→ **Exercise**
The lines to copy are those in the listing that hold the word "older".

┌─ Source data

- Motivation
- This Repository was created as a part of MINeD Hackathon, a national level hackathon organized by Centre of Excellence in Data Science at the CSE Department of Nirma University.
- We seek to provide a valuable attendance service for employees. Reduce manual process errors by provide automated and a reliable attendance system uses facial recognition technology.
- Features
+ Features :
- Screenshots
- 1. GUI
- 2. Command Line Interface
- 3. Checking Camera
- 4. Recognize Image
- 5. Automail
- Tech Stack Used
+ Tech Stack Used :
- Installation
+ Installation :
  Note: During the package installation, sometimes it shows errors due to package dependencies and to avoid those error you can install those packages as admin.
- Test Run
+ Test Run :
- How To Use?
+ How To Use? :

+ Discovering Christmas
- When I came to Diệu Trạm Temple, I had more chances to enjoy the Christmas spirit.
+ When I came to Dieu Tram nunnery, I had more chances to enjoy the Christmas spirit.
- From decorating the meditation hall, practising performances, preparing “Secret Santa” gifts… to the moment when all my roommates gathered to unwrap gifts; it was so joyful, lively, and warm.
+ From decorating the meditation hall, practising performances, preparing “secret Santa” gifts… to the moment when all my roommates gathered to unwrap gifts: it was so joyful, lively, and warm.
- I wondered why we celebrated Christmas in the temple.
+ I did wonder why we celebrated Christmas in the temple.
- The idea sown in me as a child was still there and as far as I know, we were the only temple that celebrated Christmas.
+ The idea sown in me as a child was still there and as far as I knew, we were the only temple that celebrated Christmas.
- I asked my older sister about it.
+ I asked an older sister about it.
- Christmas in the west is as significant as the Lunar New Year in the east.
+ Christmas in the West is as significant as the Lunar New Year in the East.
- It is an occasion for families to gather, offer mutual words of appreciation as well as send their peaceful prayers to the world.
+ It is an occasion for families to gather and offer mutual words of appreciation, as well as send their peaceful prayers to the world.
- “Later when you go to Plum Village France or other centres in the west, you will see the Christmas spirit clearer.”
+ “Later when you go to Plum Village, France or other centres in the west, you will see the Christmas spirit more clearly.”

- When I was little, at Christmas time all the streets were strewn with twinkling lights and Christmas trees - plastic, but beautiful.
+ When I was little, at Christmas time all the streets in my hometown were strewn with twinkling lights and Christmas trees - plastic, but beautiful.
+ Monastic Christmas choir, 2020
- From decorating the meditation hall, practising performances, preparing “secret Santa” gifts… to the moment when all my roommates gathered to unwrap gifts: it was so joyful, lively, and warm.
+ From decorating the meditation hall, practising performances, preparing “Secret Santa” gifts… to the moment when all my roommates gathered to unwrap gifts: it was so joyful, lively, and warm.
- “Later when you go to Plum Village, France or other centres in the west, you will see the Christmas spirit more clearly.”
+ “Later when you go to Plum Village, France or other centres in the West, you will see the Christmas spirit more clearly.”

└─
┌─ Source data

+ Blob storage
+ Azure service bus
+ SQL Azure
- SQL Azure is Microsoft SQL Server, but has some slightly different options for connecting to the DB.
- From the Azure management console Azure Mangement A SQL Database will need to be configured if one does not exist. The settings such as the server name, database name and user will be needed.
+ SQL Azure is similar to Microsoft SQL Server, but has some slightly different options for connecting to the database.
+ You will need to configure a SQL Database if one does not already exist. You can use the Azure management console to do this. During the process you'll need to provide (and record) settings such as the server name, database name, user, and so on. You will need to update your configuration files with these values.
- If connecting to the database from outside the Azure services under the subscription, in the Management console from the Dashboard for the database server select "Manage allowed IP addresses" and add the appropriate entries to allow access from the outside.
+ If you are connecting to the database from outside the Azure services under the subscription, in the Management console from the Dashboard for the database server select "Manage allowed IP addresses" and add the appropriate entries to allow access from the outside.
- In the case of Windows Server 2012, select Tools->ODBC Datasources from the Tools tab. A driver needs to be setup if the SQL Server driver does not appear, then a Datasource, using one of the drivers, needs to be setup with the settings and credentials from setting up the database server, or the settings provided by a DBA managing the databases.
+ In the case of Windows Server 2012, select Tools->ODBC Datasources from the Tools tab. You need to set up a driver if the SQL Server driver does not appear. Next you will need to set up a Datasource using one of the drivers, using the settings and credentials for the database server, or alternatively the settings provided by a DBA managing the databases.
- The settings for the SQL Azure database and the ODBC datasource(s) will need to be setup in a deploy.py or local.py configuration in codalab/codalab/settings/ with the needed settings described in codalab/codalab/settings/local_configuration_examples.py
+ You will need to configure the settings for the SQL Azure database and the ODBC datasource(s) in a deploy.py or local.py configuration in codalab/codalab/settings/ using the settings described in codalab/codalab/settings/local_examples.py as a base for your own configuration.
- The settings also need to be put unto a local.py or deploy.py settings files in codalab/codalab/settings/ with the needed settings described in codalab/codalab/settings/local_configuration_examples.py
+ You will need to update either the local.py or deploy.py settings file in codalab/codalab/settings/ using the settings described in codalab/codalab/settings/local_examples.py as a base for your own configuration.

└─

→ **Solution**
- I asked my older sister about it.
+ I asked an older sister about it.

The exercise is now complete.